→ **Required action**:
Set down, word for word, the stretch of lines from the one containing "(581, 367) none -> (222, 462) //" to the end of the records below.
### Provided data
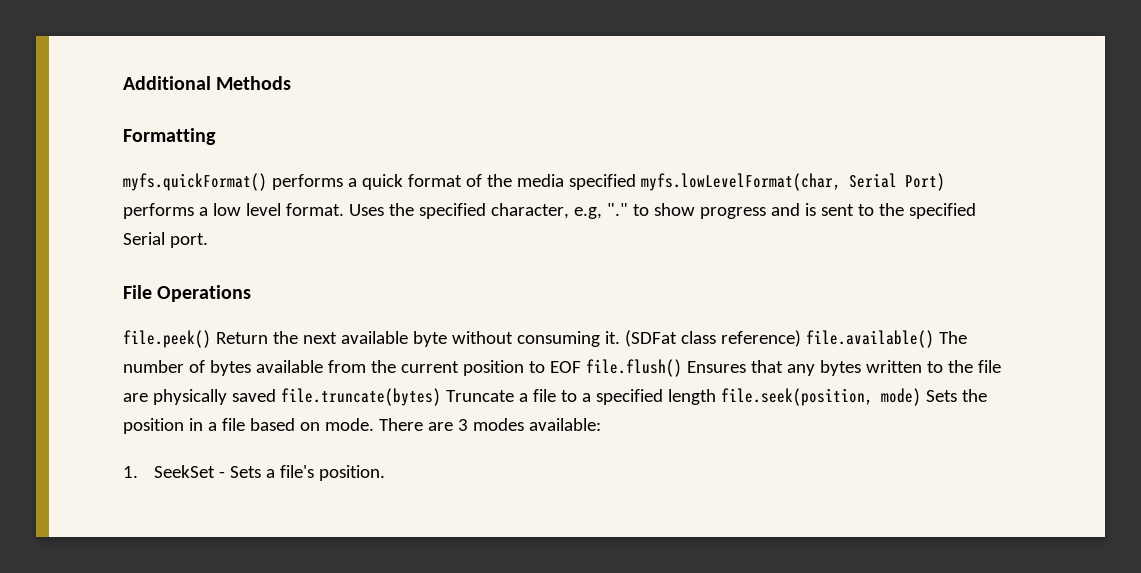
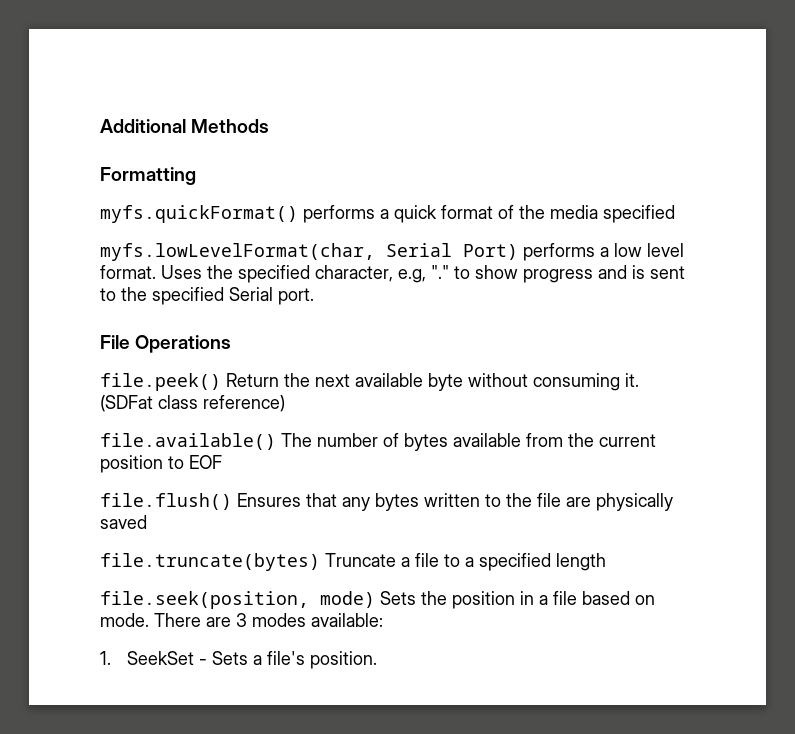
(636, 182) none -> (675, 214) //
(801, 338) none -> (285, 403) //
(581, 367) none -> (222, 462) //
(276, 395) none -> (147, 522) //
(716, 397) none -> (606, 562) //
######
→ **Result below**:
(581, 367) none -> (222, 462) //
(276, 395) none -> (147, 522) //
(716, 397) none -> (606, 562) //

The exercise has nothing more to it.